Ich möchte auch auf ganz besondere Weise einer berühmten Mitbürgerin von Ihnen die Ehre erweisen, die, von der Liebe Gottes angetrieben, die Nächstenliebe zum obersten Gesetz ihres Lebens gemacht hat und dadurch auf der ganzen Welt Bewunderung hervorgerufen hat und eine spezifische und radikale Art eröffnet hat, sich in den Dienst der Verlassenen, Ausgegrenzten und Ärmsten zu stellen. Ich beziehe mich eindeutig auf jene Frau, die allgemein als Mutter Teresa von Kalkutta bekannt ist. Sie wurde im Jahr 1910 in einem Vorort von Skopje mit dem Namen Anjezë Gonxha Bojaxhiu geboren. Sie übte ihr Apostolat, das in der demütigen und völligen Selbsthingabe bestand, in Indien aus und hat durch ihre Schwestern die verschiedensten geographischen und existentiellen Grenzen erreicht. Ich freue mich, in Kürze im Gebet an der ihr gewidmeten Gedenkstätte verweilen zu können, die an dem Ort errichtet wurde, wo sich die Herz-Jesu-Kirche befand, in der sie getauft wurde.  

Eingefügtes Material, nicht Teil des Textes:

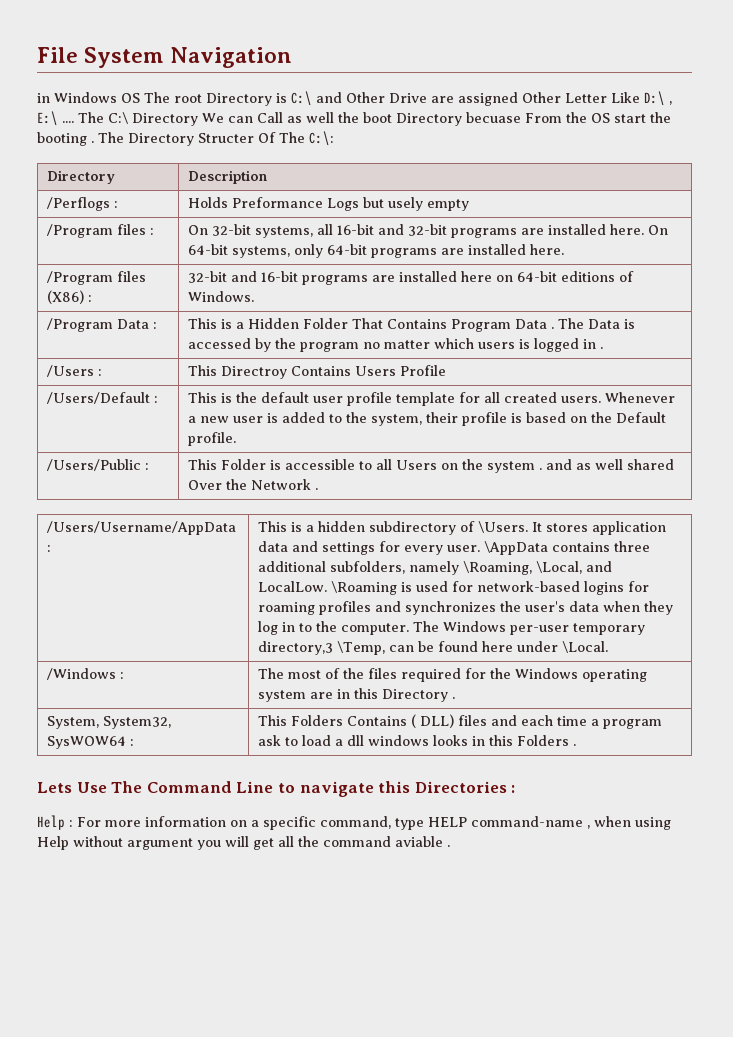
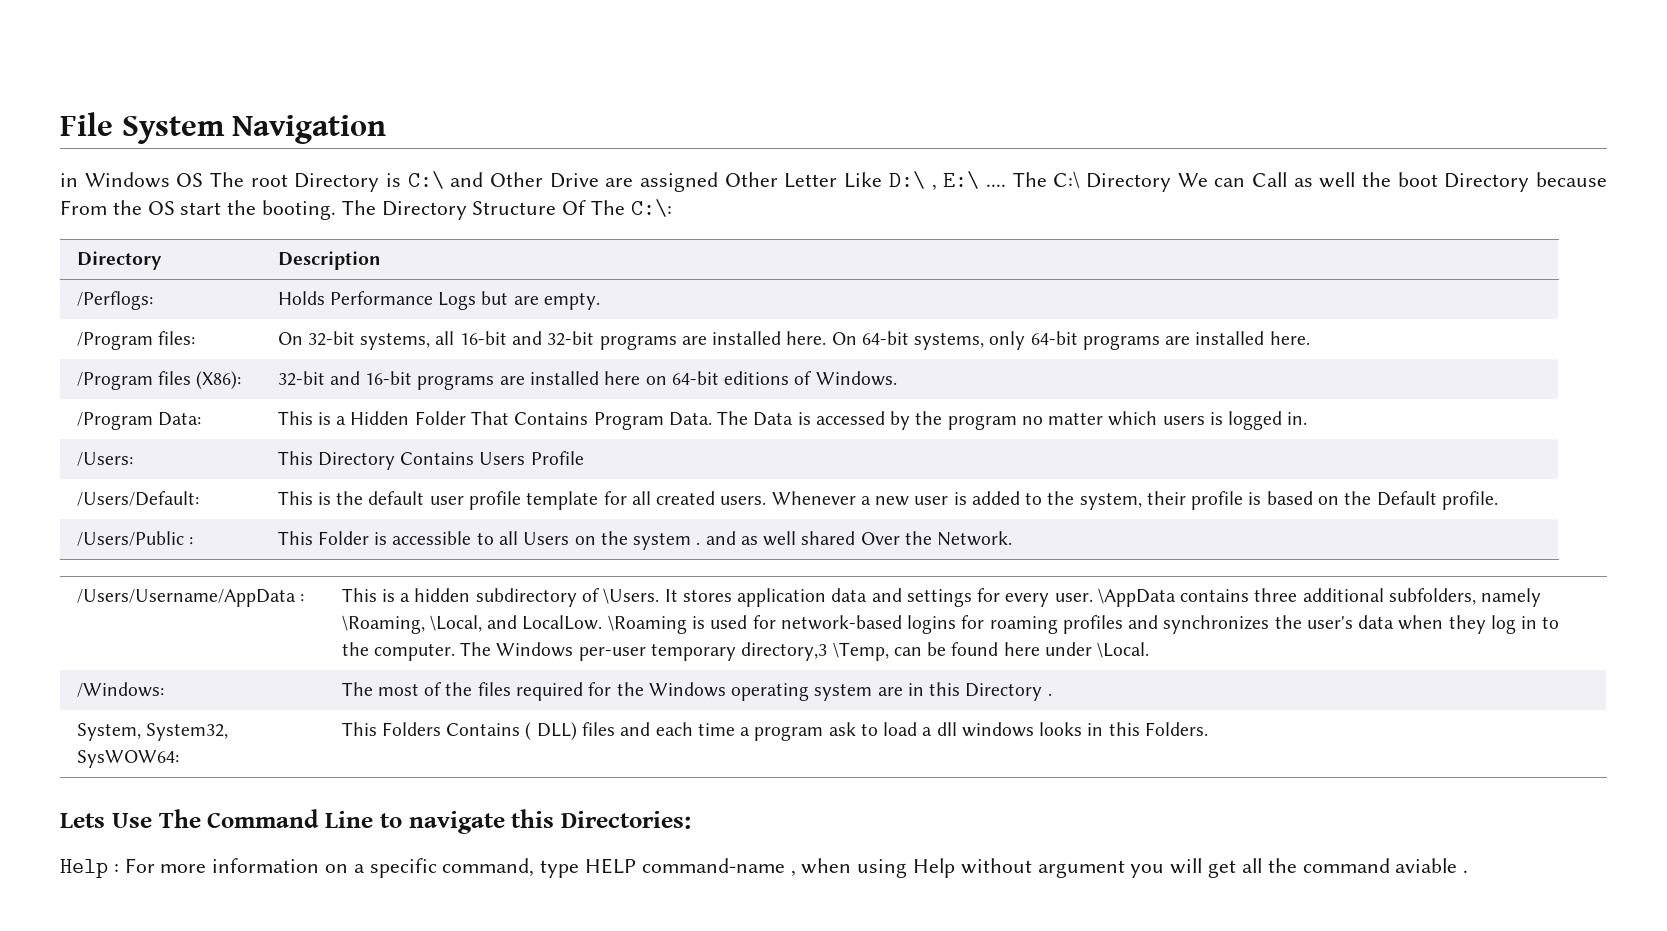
[466,112,521,123] becuase -> [1536,172,1608,187] because
[37,132,94,146] booting . -> [262,200,337,220] booting.
[198,133,254,143] Structer -> [472,201,557,215] Structure
[46,197,118,211] /Perflogs : -> [76,291,153,310] /Perflogs:
[231,197,323,208] Preformance -> [329,291,433,305] Performance
[387,197,469,211] [46,224,154,238] usely empty // /Program files : -> [513,292,600,310] [76,331,195,350] are empty. // /Program files:
[46,290,92,304] (X86) : -> [196,371,242,389] (X86):
[116,319,157,329] Data : -> [157,412,201,426] Data:
[514,319,554,329] Data . -> [668,412,712,426] Data.
[582,339,603,349] [46,365,102,377] [187,365,287,379] in . // /Users : | This Directroy -> [1287,412,1308,425] [76,452,133,466] [277,451,395,470] in. // /Users: | This Directory
[46,392,158,404] /Users/Default : -> [76,491,199,506] /Users/Default:
[250,479,318,490] Network . -> [937,531,1013,546] Network.
[46,668,124,680] /Windows : -> [76,682,164,697] /Windows:
[46,736,134,749] SysWOW64 : -> [76,750,179,768] SysWOW64:
[516,735,576,746] Folders . -> [1144,722,1208,736] Folders.
[414,781,516,793] Directories : -> [561,811,691,829] Directories:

Ihr seid zurecht stolz auf diese große Frau. Ich ermutige euch, weiterhin voll Einsatz, Hingabe und Hoffnung daran zu arbeiten, damit die Söhne und Töchter dieses Landes nach ihrem Beispiel die Berufung, die Gott für sie erträumt hat, entdecken, erreichen und reifen lassen können.

Herr Präsident,

der Heilige Stuhl hat von dem Augenblick an, da Nordmazedonien die Unabhängigkeit erlangt hat, mit großer Aufmerksamkeit die Schritte verfolgt, die das Land unternommen hat, damit der Dialog und das Verständnis zwischen zivilen Behörden und den religiösen Bekenntnissen Fortschritte machen.

Heute schenkt mir die göttliche Vorsehung die Möglichkeit, persönlich meine Nähe zu bekunden und so auch die Dankbarkeit für den Besuch zum Ausdruck zu bringen, den jedes Jahr eine offizielle Delegation von Ihnen anlässlich des Festes der heiligen Cyrill und Methodius im Vatikan durchführt. Ich ermutige Sie, vertrauensvoll den begonnenen Weg fortzusetzen, um Ihr Land zu einem Leuchtturm des Friedens, der Aufnahme und der fruchtbaren Integration zwischen Kulturen, Religionen und Völkern zu machen. Von den jeweiligen Identitäten und der Dynamik ihres kulturellen und zivilen Lebens her werden sie auf diese Weise eine gemeinsame Zukunft aufbauen können, indem sie sich dem Reichtum öffnen, der einem jeden innewohnt.

Möge Gott Nordmazedonien beschützen, in der Eintracht bewahren und ihm Wohlstand und Freude gewähren!